In the multi-tenant cloud, where servers are shared by different customers, monitoring tools also miss the fact that a customer's workload that keeps the server extra busy can delay a time-shared hand-off to another workload by a tick or two of the system clock. As this happens repeatedly, one customer is penalized by the activity of another, resulting in a 1%-2% loss of paid-for time.

When many fellow tenants on a server are doing this to a Netflix application, Netflix can detect the "stolen time." If it reaches 30% of its paid-for time, it kills its own job and restarts it on a fresh server, a practice that a later speaker highlighted as Netflix "throwing the server back to Amazon" rather than tolerating second-rate performance.

At the same time, capacity planning is easier in the cloud. If you are off on your projections, it only takes a short while to spin up more virtual servers in EC2. On the other hand, a customer like Netflix can complicate matters for the cloud supplier. Cockcroft drew another round of laughs when he noted that, "Amazon sometimes calls to ask us what we think we're going to need."

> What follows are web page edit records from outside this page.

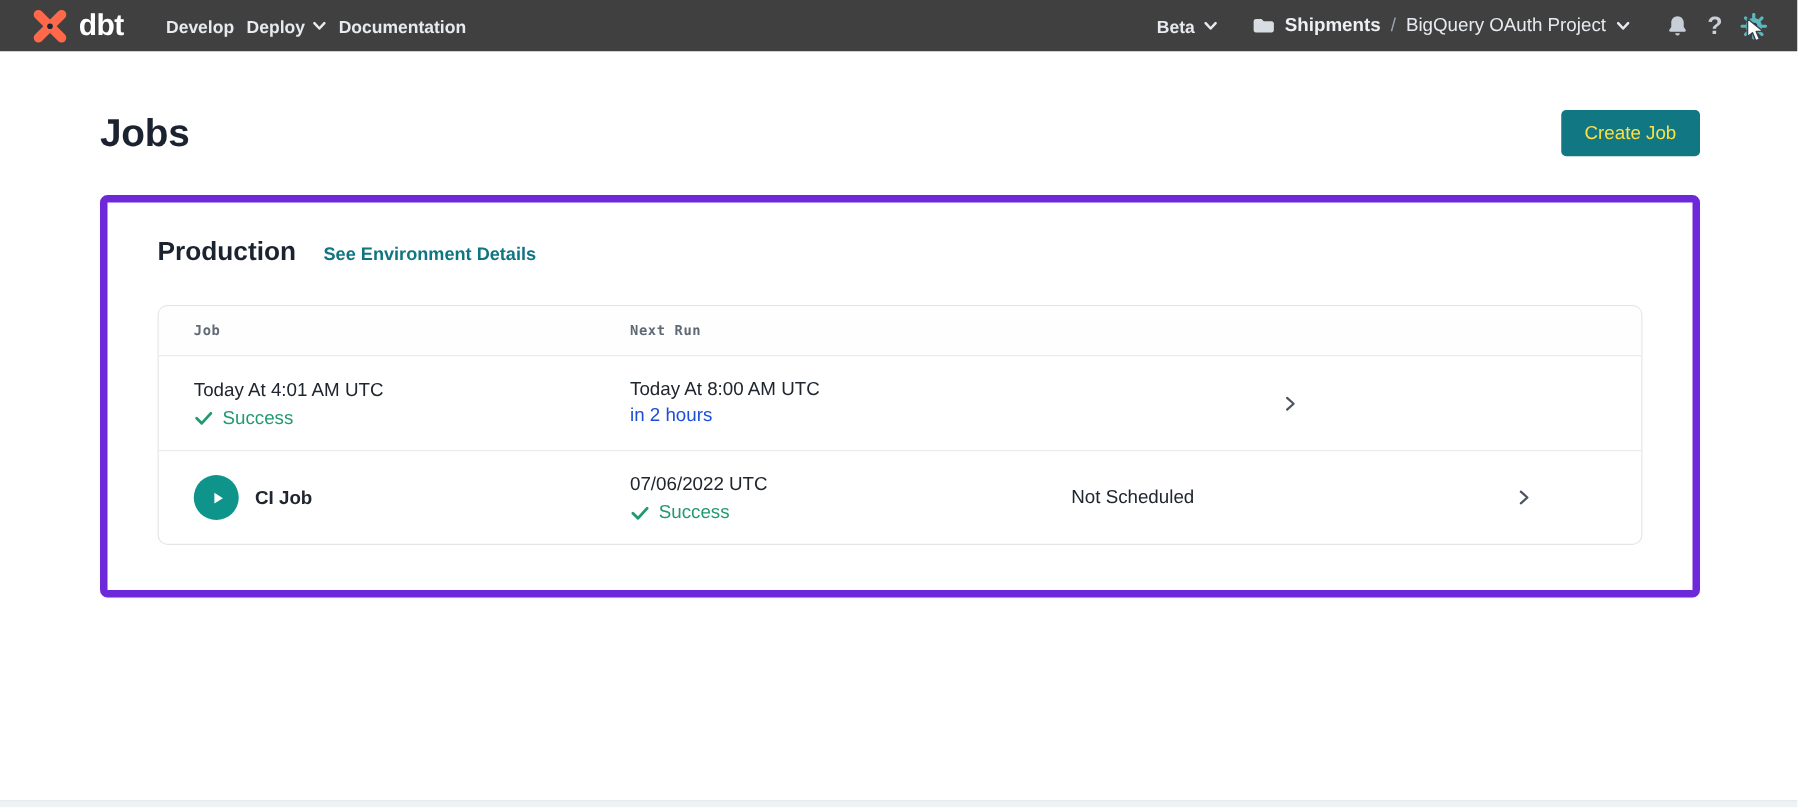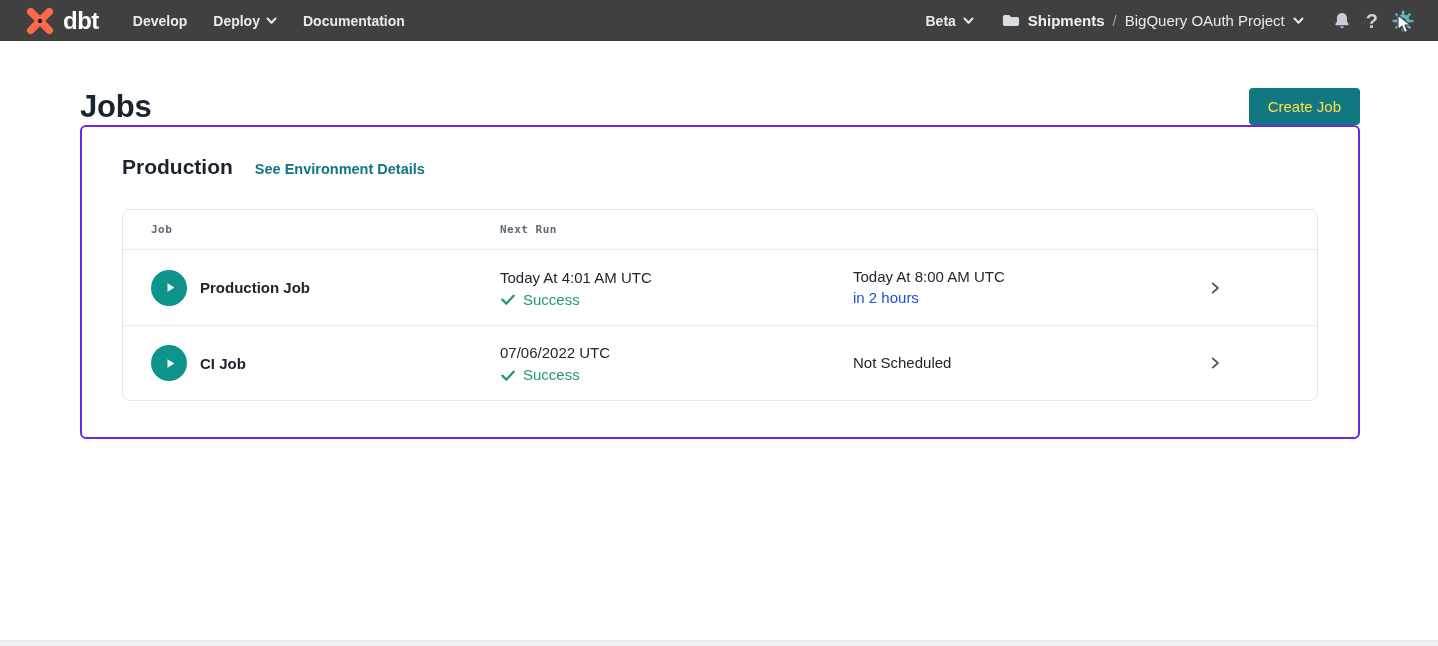--- a/index.html
+++ b/index.html
@@ -22,7 +22,7 @@
     color: #ffffff; font-weight: 700; font-size: 24px;
     letter-spacing: -0.5px; line-height: 1;
   }
-  .nav-links { display: flex; gap: 26px; margin-left: 34px; }
+  .nav-links { display: flex; gap: 10px; margin-left: 34px; }
   .nav-link {
     color: #e7eaee; font-size: 14px; font-weight: 700;
     display: flex; align-items: center; gap: 6px; cursor: pointer;

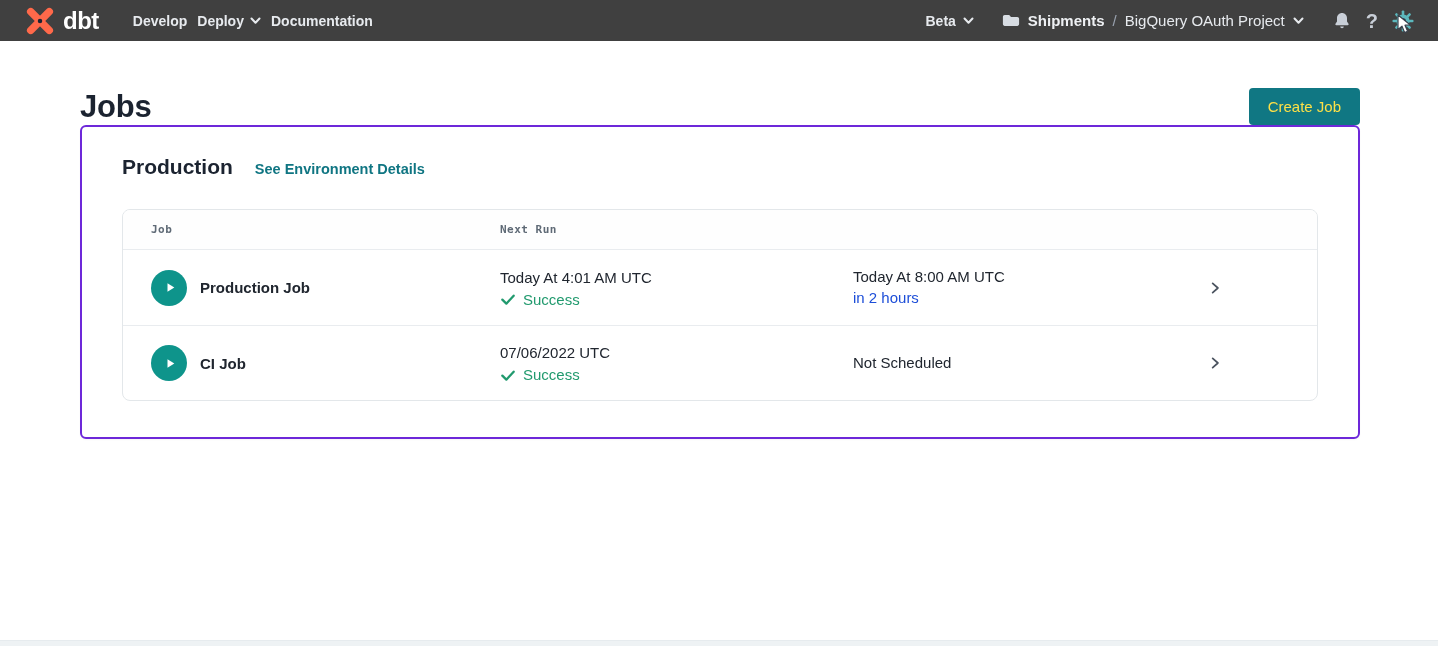--- a/index.html
+++ b/index.html
@@ -53,7 +53,8 @@
   }
 
   .env-card {
-    border: 2px solid #6d28d9; border-radius: 6px;
+    margin-top: 31px;
+    border: 6px solid #6d28d9; border-radius: 6px;
     box-shadow: 0 1px 2px rgba(20,30,40,0.04);
     padding: 28px 40px 36px 40px;
     background: #ffffff;

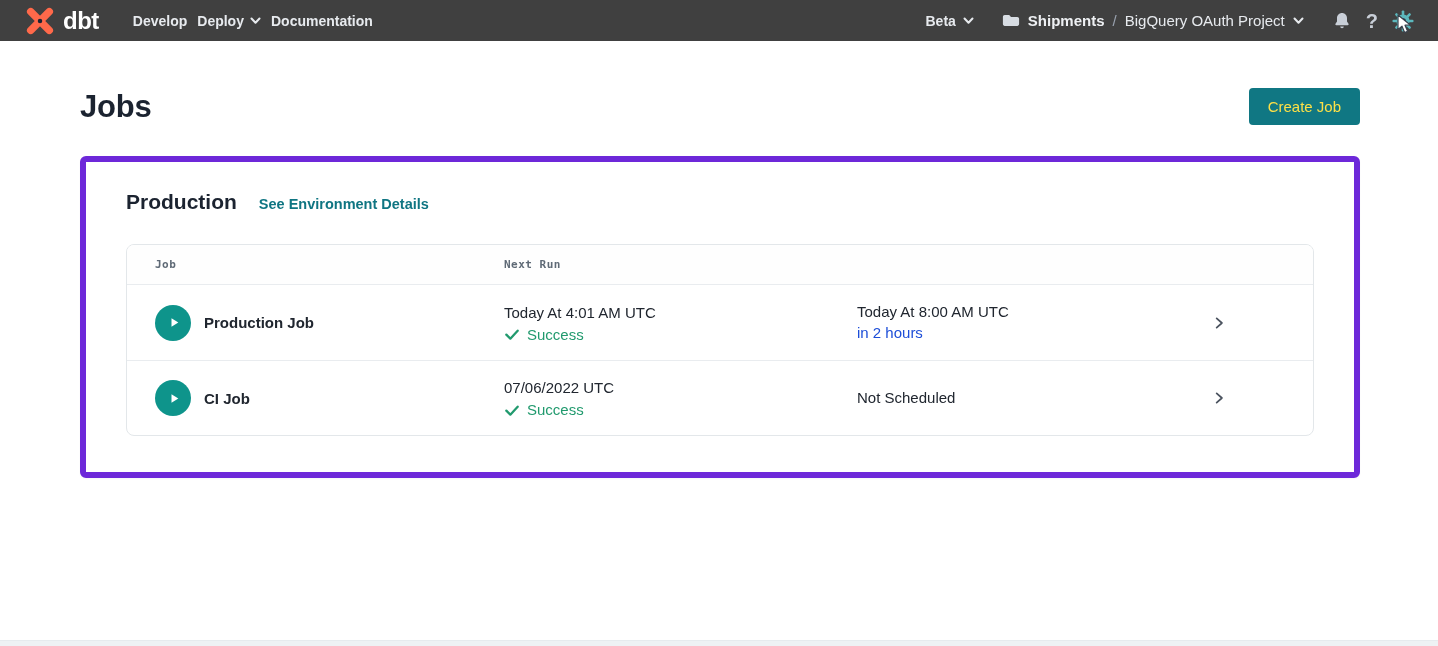--- a/index.html
+++ b/index.html
@@ -223,14 +223,6 @@
       </div>
 
       <div class="t-row t-body-row">
-        <div class="job-cell">
-          <button class="play-btn">
-            <svg width="17" height="17" viewBox="0 0 24 24">
-              <polygon points="9.2,6 18.8,12 9.2,18" fill="#ffffff"></polygon>
-            </svg>
-          </button>
-          <span class="job-name">Production Job</span>
-        </div>
         <div>
           <div class="run-time">Today At 4:01 AM UTC</div>
           <div class="status-line">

Netflix is a unique cloud customer. Its need to store petabytes of video products and stream large data sets to customers quickly, on demand, gives it a unique set of requirements that few are ever going to match. The fact that it's found Amazon EC2 a suitable replacement for its own data centers indicates the cloud will be able to take on some of the most strenuous enterprise tasks in the future.

Netflix likes concentrating on its core business and expanded delivery methods instead of building more data centers. It hopes growth continues to accelerate the way it has in recent months, and that Amazon EC2 will enable it to keep up. "We don't see why anyone would want to do it any other way now," Cockcroft concluded.